The answer must consist of every line in the data below that holds the word "currently".

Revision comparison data
'''

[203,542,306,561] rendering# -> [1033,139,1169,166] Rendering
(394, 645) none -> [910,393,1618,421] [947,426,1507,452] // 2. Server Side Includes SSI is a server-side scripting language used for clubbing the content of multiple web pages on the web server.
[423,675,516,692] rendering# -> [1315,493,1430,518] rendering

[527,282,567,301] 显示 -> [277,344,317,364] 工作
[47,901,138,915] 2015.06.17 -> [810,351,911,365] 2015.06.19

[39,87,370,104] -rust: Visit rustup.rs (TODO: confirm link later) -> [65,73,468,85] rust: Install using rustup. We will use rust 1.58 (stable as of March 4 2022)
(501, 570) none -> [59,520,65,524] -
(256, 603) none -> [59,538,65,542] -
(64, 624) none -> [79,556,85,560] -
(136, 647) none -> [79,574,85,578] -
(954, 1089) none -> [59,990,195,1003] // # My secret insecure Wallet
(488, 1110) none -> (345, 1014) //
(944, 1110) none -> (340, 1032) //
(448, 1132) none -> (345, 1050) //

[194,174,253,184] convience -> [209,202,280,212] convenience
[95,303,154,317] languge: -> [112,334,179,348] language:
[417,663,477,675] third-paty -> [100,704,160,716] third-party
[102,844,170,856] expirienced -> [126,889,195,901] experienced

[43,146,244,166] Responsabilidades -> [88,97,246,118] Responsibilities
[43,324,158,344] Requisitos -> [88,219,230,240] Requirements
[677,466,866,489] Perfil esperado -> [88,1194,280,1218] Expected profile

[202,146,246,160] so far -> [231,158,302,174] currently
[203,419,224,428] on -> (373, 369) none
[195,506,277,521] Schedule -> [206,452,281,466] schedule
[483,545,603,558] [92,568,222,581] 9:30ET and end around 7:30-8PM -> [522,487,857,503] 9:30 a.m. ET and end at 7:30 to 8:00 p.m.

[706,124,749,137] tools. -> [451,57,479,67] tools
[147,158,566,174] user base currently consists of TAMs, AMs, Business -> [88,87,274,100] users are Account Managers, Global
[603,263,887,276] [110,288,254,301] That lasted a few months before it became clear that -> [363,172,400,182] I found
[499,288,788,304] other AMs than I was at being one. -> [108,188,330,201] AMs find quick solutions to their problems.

'''

* Response *
[202,146,246,160] so far -> [231,158,302,174] currently
[147,158,566,174] user base currently consists of TAMs, AMs, Business -> [88,87,274,100] users are Account Managers, Global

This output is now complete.